**TASK BRIEF**
Reproduce every line of the listing as written, apart from the pictures.

**SUPPLIED RECORDS**
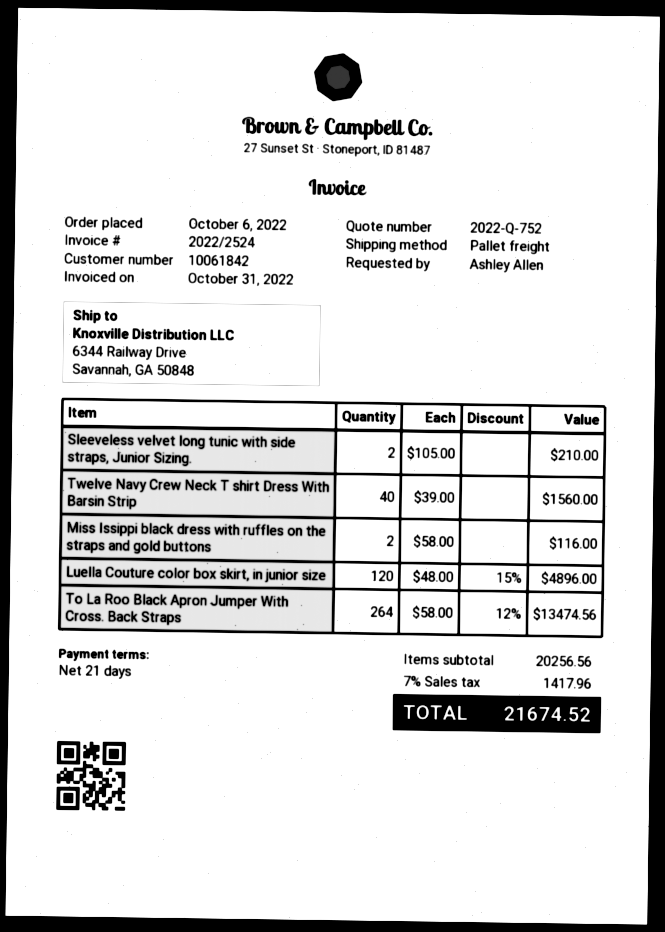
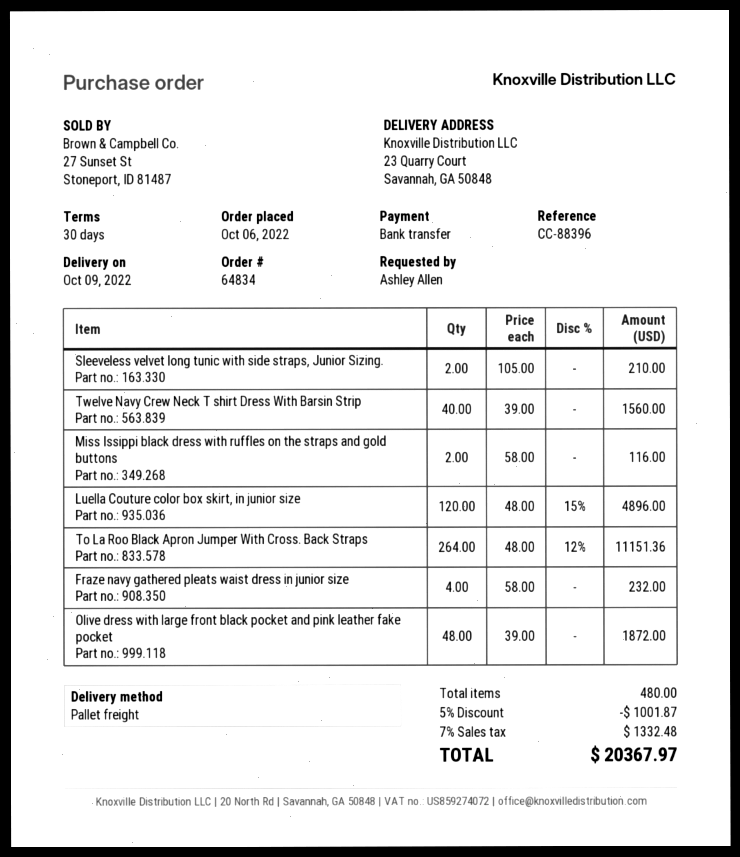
payment terms: 21 days -> 30 days
ship to: 6344 Railway Drive, Savannah, GA 50848 -> 23 Quarry Court, Savannah, GA 50848
To La Roo Black Apron Jumper With Cross. Back Straps: 264 x 58.00 - 12% = 13474.56 -> 264 x 48.00 - 12% = 11151.36
Fraze navy gathered pleats waist dress in junior size: none -> 4 x 58.00 = 232.00
Olive dress with large front black pocket and pink leather fake pocket: none -> 48 x 39.00 = 1872.00
discount: none -> 5% = 1001.87
tax: 7% = 1417.96 -> 7% = 1332.48
total: 21674.52 -> 20367.97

**YOUR RESPONSE**
payment terms: 21 days -> 30 days
ship to: 6344 Railway Drive, Savannah, GA 50848 -> 23 Quarry Court, Savannah, GA 50848
To La Roo Black Apron Jumper With Cross. Back Straps: 264 x 58.00 - 12% = 13474.56 -> 264 x 48.00 - 12% = 11151.36
Fraze navy gathered pleats waist dress in junior size: none -> 4 x 58.00 = 232.00
Olive dress with large front black pocket and pink leather fake pocket: none -> 48 x 39.00 = 1872.00
discount: none -> 5% = 1001.87
tax: 7% = 1417.96 -> 7% = 1332.48
total: 21674.52 -> 20367.97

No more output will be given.